This is exciting news. I've had word @basil00 that EV cert was granted and in the mail to someone I'm working with so we should be able sign shortly.

TechnikEmpire avatar Oct 17 '17 10:10 TechnikEmpire

Yes I meant 4x throughput, although it was a very rough test. I was testing 1Gbps speed, and version 1.2.0 choked at about 170Mbps, whereas the new version managed 630Mbps (still not perfect but much better). But this is just one quick test.

This is exciting news. I've had word @basil00 that EV cert was granted and in the mail to someone I'm working with so we should be able sign shortly.

Let me know when you are ready and I can assist. My other sponsor signed version 1.3.0 but it was a long and painful process, but we gained much experience. From the project's perspective there is no harm in more than one sponsor :)

basil00 avatar Oct 17 '17 13:10 basil00

What was the CPU and it's load when you tested it?
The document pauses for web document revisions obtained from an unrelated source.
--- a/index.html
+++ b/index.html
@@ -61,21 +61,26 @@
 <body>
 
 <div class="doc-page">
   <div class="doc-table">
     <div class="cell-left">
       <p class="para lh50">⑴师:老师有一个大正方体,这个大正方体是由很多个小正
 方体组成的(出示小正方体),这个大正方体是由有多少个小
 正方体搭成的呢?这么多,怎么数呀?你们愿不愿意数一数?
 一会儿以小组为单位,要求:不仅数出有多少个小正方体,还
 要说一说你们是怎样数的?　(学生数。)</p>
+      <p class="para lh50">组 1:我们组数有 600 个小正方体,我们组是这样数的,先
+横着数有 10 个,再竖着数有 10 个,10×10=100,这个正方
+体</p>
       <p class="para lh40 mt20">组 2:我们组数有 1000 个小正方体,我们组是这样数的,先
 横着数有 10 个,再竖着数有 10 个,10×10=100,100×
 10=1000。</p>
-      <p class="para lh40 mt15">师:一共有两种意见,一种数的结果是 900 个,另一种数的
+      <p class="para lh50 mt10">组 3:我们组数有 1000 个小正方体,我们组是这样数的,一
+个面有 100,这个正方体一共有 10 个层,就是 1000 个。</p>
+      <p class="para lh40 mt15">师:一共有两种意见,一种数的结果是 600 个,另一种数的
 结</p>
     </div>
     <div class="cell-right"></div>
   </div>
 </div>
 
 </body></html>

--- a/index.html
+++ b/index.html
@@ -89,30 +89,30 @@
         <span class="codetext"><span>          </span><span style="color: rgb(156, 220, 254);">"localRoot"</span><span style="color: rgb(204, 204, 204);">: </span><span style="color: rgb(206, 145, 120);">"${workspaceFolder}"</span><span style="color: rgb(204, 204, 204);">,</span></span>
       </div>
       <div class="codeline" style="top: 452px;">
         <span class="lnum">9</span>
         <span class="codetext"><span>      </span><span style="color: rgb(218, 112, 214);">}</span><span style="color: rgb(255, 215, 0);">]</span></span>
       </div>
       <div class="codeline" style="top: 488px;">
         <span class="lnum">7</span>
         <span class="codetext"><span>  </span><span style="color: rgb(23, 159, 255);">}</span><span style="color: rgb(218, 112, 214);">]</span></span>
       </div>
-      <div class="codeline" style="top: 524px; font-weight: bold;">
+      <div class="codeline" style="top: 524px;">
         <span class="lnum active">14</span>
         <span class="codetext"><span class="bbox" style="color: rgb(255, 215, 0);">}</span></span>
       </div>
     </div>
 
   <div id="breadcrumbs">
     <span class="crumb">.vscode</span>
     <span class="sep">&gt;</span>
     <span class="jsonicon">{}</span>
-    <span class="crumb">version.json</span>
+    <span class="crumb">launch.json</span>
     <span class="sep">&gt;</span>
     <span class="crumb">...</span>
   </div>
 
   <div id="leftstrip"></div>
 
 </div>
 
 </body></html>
Did you test passthru?

satnatantas avatar Oct 18 '17 12:10 satnatantas

Yes passthru. The test box is an old system, so might do better with more modern CPUs.

basil00 avatar Oct 19 '17 23:10 basil00

Some benchmarks for passthru true at gigabit speeds:

------------------------------------------------------------------
Direct:

##: 0.80 Gbps down, 0.93 Gbps up

------------------------------------------------------------------
WinDivert-1.2.0-rc (#threads)

#1: 0.06 Gbps down, 0.06 Gbps up
#2: 0.12 Gbps down, 0.11 Gbps up
#3: 0.16 Gbps down, 0.15 Gbps up
#4: 0.19 Gbps down, 0.18 Gbps up

------------------------------------------------------------------
WinDivert-1.3.0 (#threads)

#1: 0.41 Gbps down, 0.49 Gbps up
#2: 0.71 Gbps down, 0.81 Gbps up
#3: 0.76 Gbps down, 0.87 Gbps up
#4: 0.73 Gbps down, 0.83 Gbps up

------------------------------------------------------------------
WinDivert-1.4.0-dev (#threads)

#1: 0.39 Gbps down, 0.46 Gbps up
#2: 0.61 Gbps down, 0.75 Gbps up
#3: 0.77 Gbps down, 0.84 Gbps up
#4: 0.74 Gbps down, 0.77 Gbps up

Notes:

  • WinDivert-1.2.0 and earlier had a performance bug that limited throughput to around ~200Mbps. Coincidentally, this was my available bandwidth at the time, so the problem went unnoticed.
  • The performance bug was fixed here. The fix was included in the WinDivert-1.3.0 release. The disadvantage of the fix is that WinDivertSend() will not return an error code if the injection fails (instead the packet will silently disappear).
  • The performance has slightly regressed in WinDivert-1.4.0 (although for 3 threads it is about the same). I will continue to investigate.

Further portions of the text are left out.